*WHAT YOU SHOULD DO:* Whenever the word "extremo" turns up in a line of the data below, copy that line.
┌────────
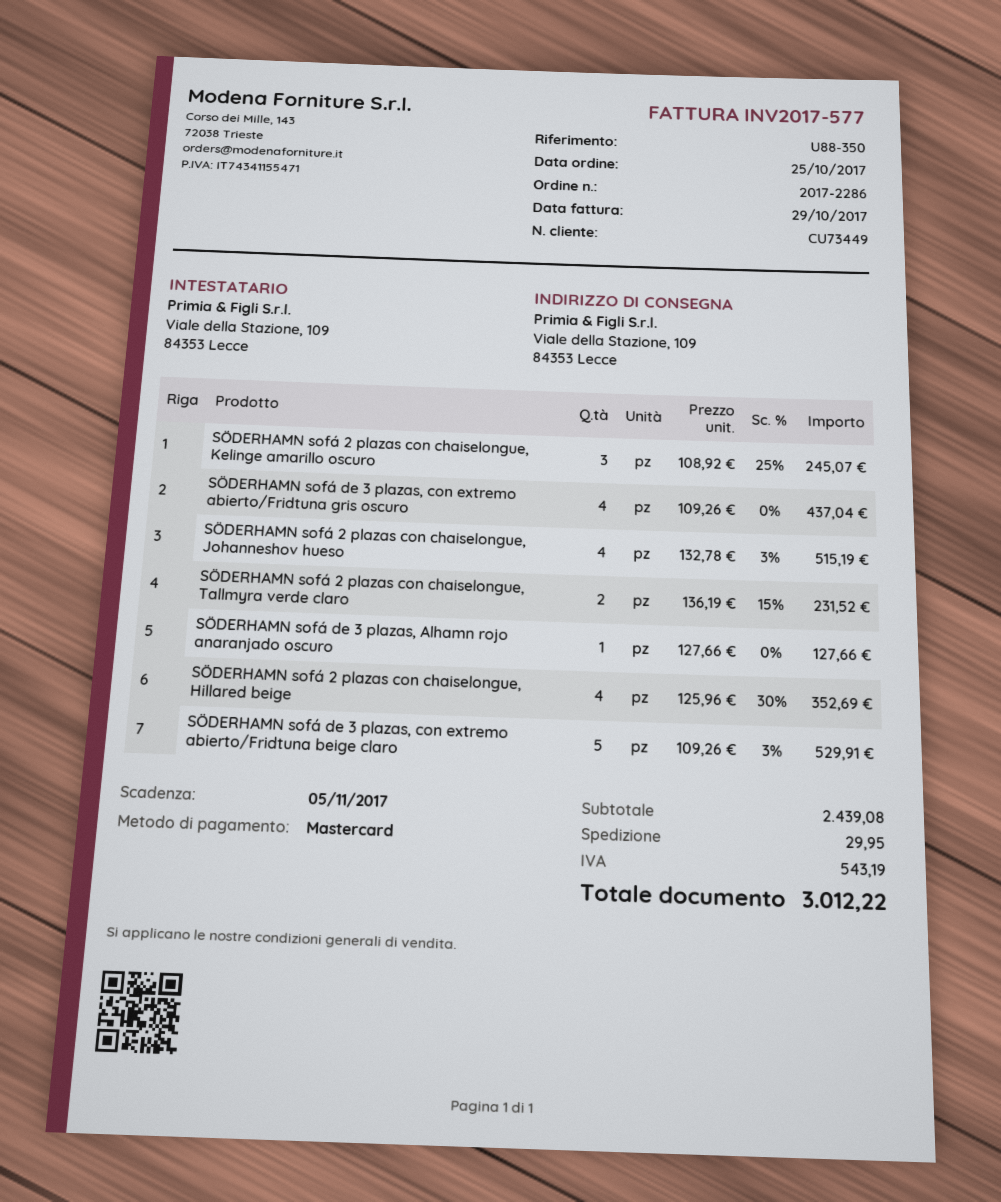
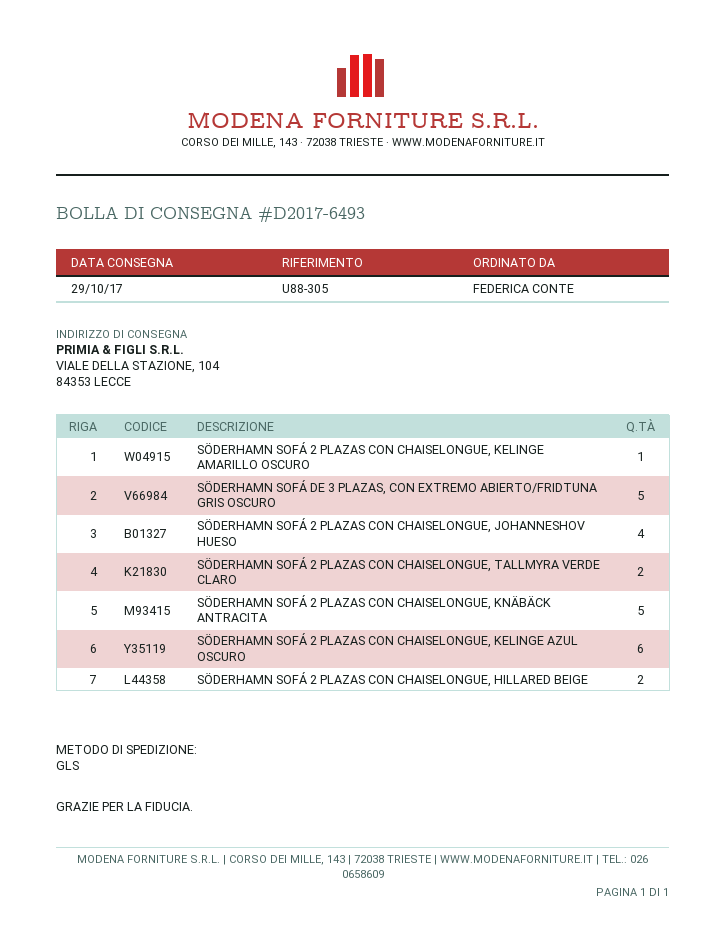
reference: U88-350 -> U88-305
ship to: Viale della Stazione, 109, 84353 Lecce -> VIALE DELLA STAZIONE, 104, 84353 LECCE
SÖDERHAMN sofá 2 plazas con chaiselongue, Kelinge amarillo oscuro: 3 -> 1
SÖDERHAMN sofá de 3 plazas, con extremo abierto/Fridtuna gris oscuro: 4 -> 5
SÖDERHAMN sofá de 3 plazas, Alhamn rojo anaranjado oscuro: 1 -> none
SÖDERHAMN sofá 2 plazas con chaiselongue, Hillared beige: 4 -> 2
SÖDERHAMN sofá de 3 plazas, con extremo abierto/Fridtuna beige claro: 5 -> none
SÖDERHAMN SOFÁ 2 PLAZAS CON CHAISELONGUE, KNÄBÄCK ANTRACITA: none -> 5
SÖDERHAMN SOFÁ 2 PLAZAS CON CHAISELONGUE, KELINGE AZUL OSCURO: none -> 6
└────────
┌────────
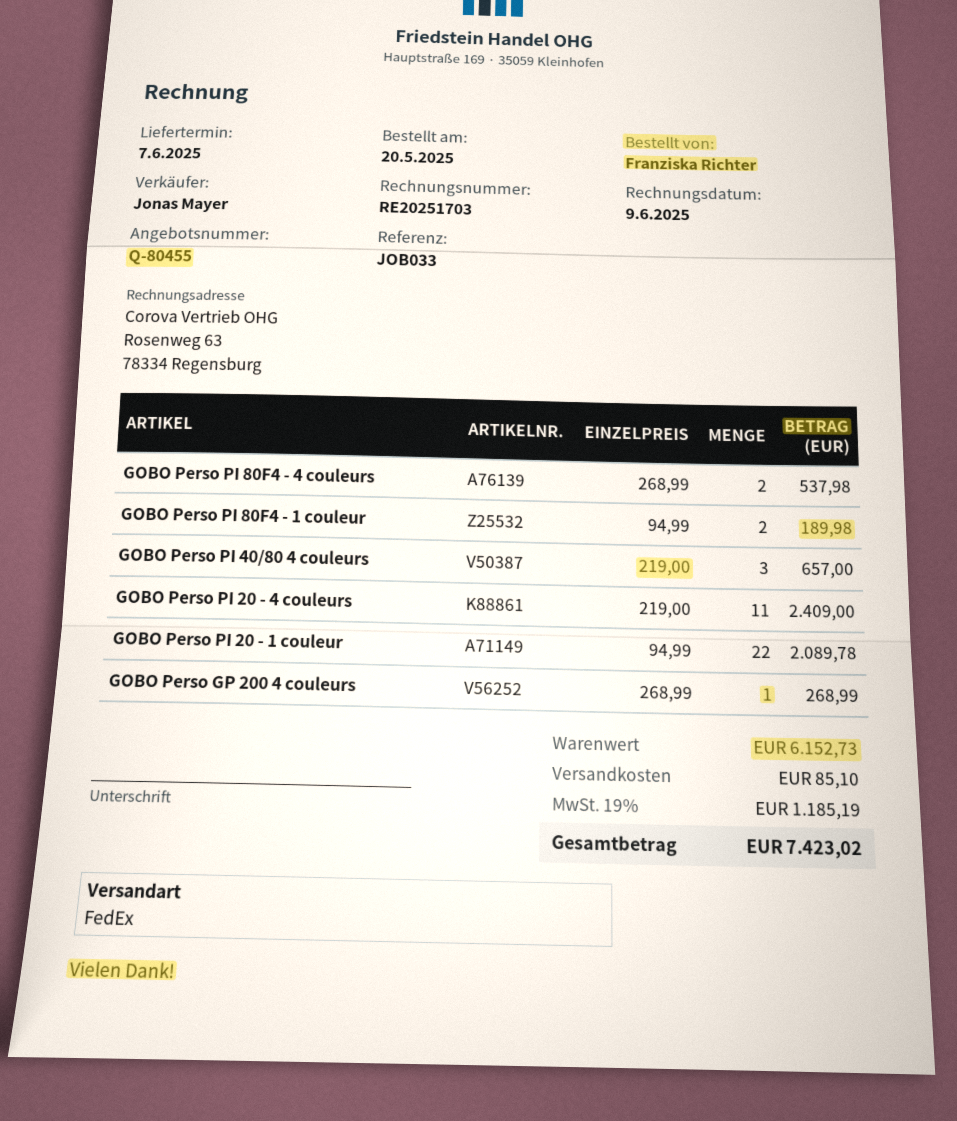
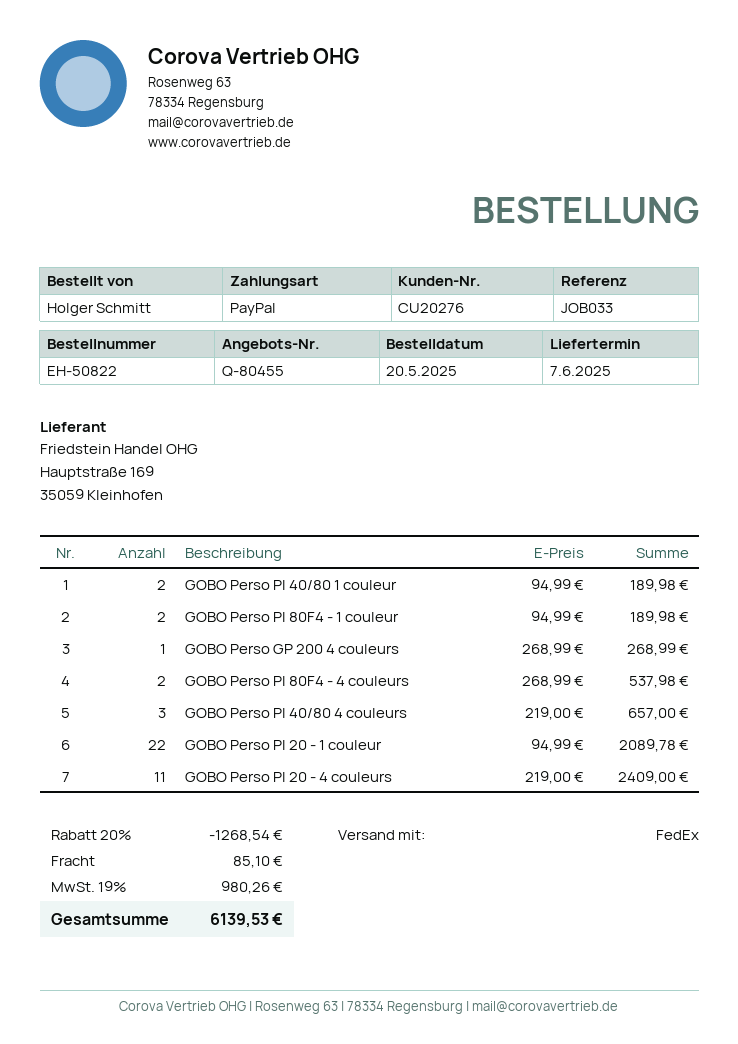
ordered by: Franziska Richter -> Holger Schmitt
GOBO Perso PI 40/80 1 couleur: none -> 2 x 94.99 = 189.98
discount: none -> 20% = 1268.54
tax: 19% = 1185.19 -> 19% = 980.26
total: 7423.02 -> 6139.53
└────────
*OUTPUT FOR THIS TASK:*
SÖDERHAMN sofá de 3 plazas, con extremo abierto/Fridtuna gris oscuro: 4 -> 5
SÖDERHAMN sofá de 3 plazas, con extremo abierto/Fridtuna beige claro: 5 -> none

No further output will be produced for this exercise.